Which is to say: it’s fine to look at specific costs and specific outcomes — I have done so myself — but what exactly is the action item after reading a report like The Commonwealth Fund’s cited by Ars Technica?

At the very start of the textbook Fundamentals of Clinical Trials the authors make a distinction between clinical trials — comparing two or more different interventions — and clinical studies, which merely describe an intervention without comparing it to anything. So, there can be no such thing as a “Phase 1 trial”, since they typically involve a single drug at different doses and schedules. The only true trials, according to the authors, would fall under Phase 3, or Phase 2b at the earliest.

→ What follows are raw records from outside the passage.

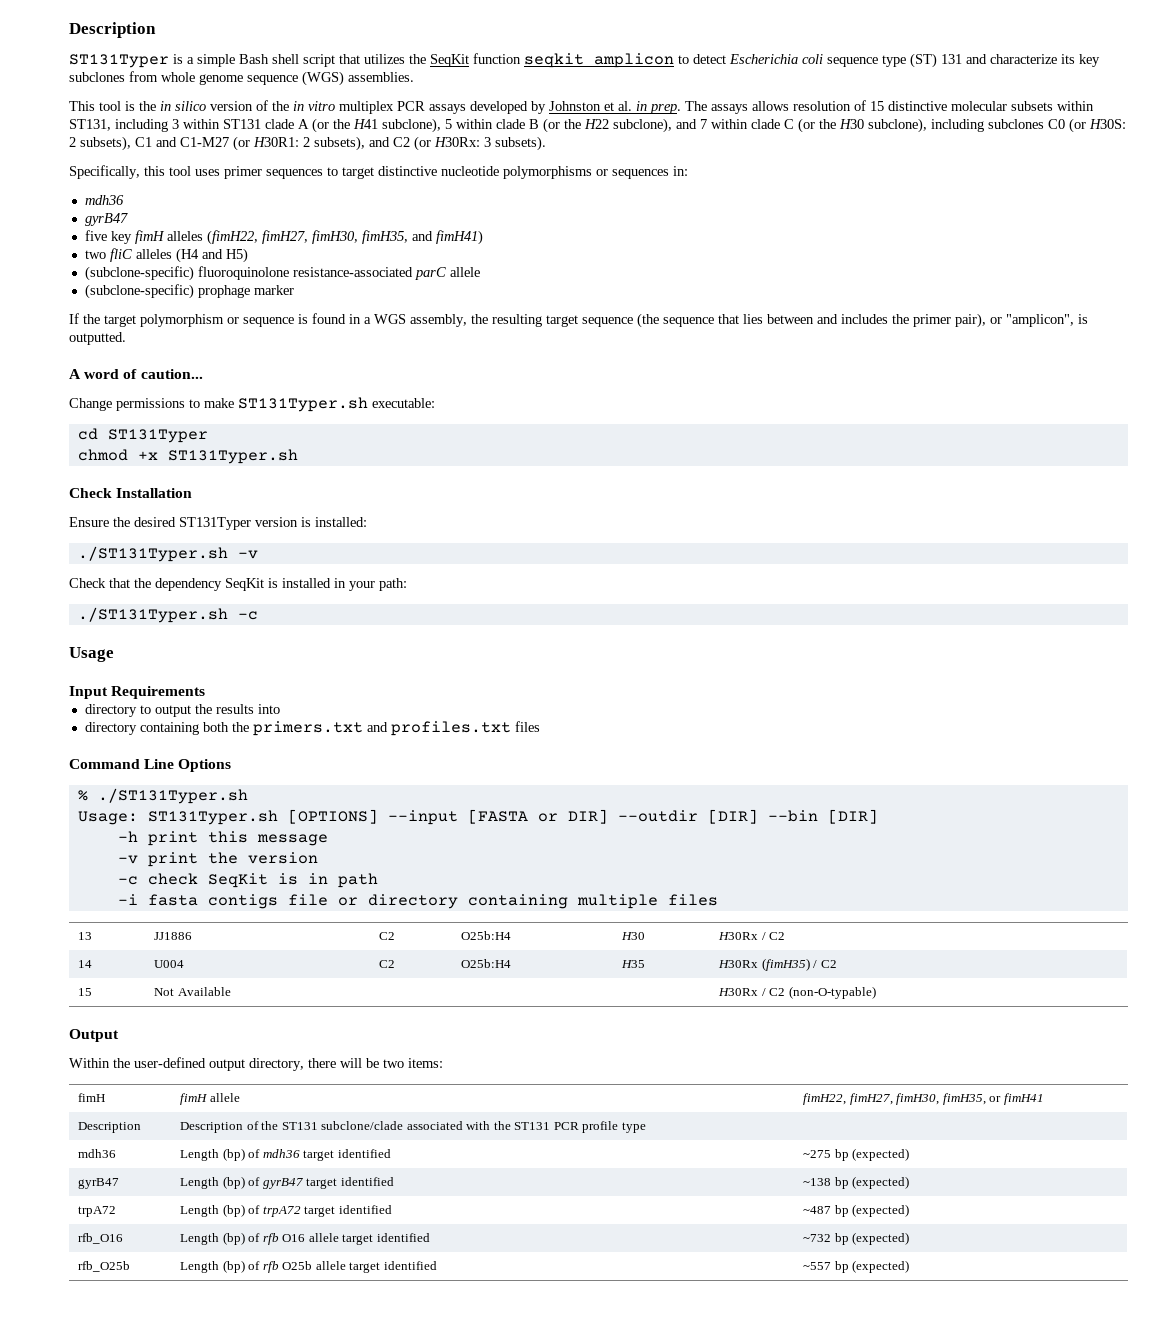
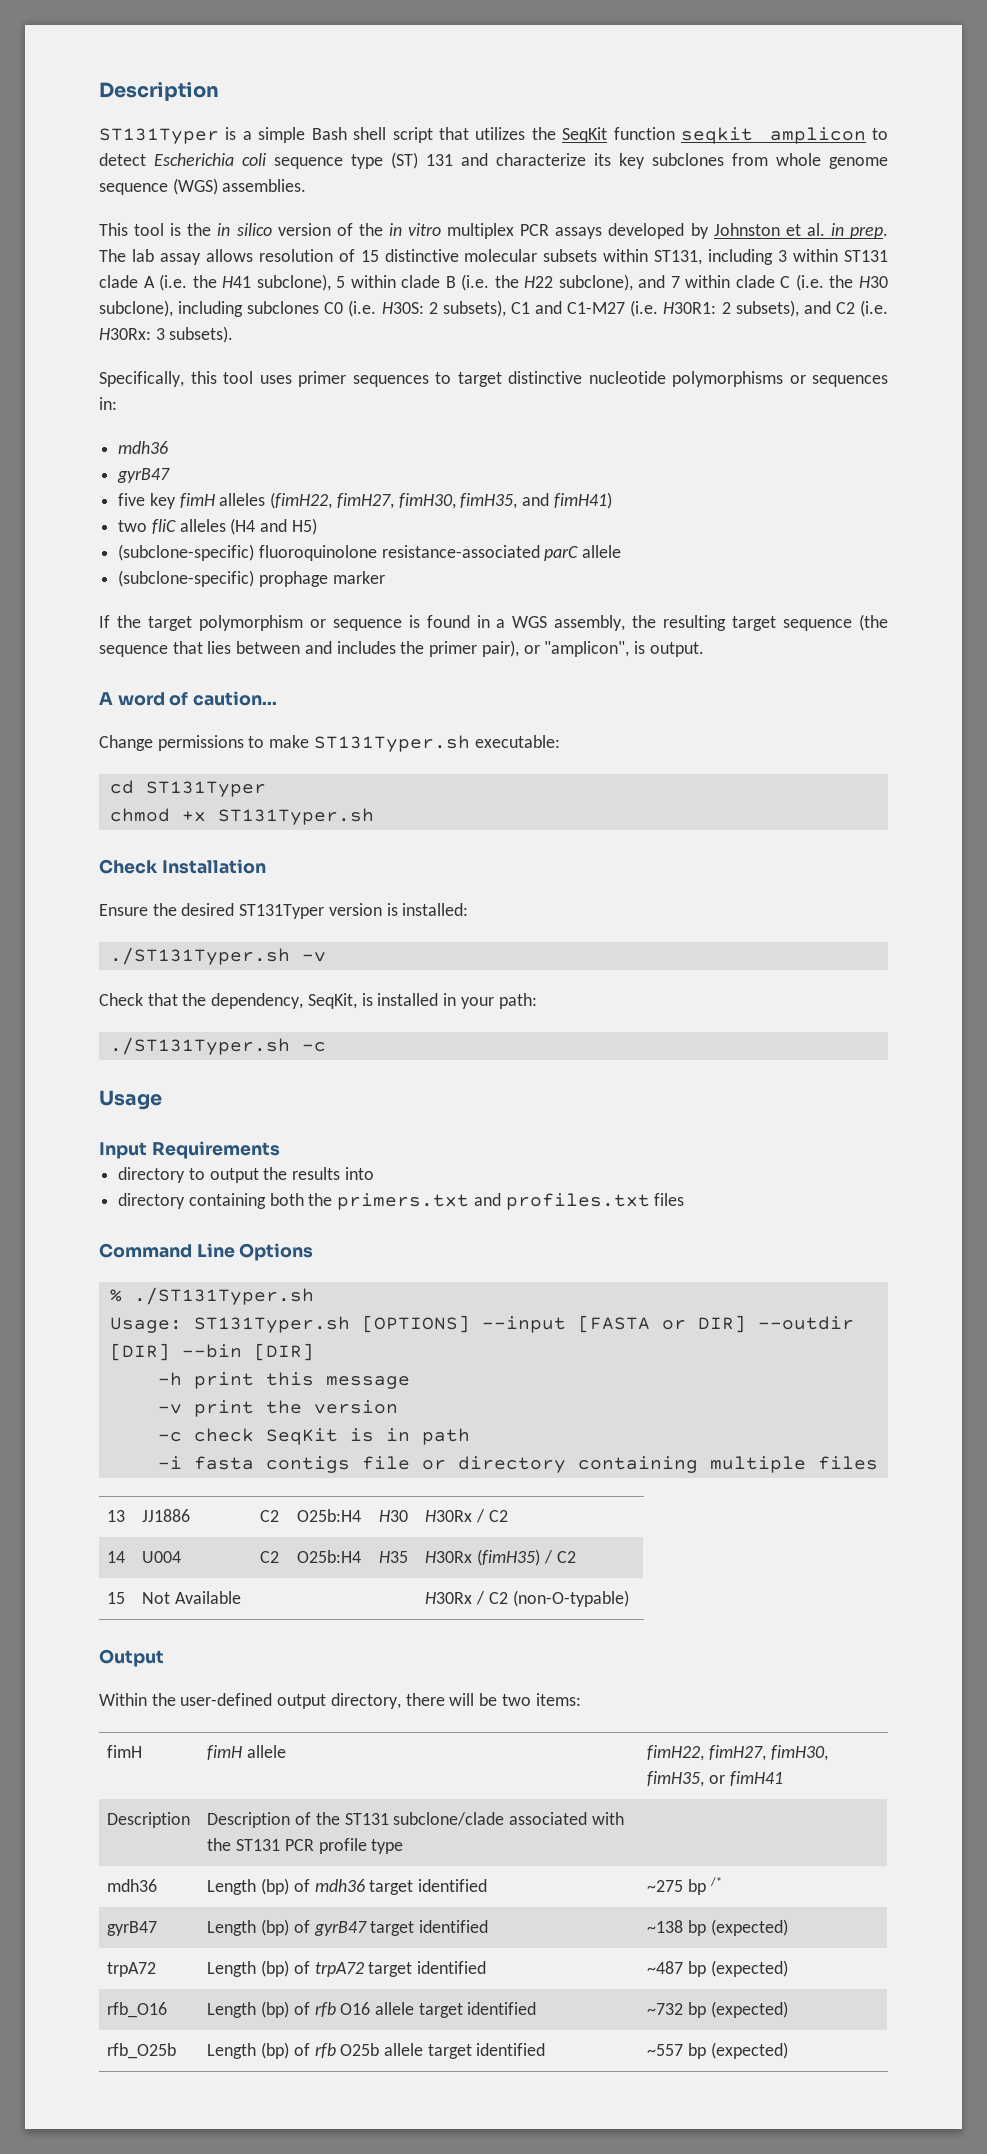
[711,104,748,114] assays -> [131,249,201,265] lab assay
[312,118,329,133] (or -> [159,274,188,291] (i.e.
[543,118,560,133] (or -> [461,274,490,291] (i.e.
[798,118,815,133] (or -> [795,274,824,291] (i.e.
[1069,118,1086,133] (or -> [348,300,377,317] (i.e.
[233,136,250,151] (or -> [630,300,659,317] (i.e.
[414,136,431,151] (or -> [860,300,889,317] (i.e.
[69,332,126,345] outputted. -> [649,642,704,657] output.
[155,578,264,591] dependency SeqKit -> [211,993,357,1009] dependency, SeqKit,
[852,1148,910,1161] (expected) -> [709,1877,722,1886] /*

This is stupid, misleading, and not at all how the words “trial” and “study” are used by anyone else, including the biggest and most important drug regulatory agency in the world. There are many such pointless exercises of professorial power in medicine, including my favorite: whether the correct pronunciation of “+” in “7+3” is “plus” or “and”. They amount to nothing more than purity tests that award the wielders of the right language a false sense of precision. As Nassim Taleb wrote, nitpicking is the enemy of thought.

The rest of the book is good enough, but more on that later.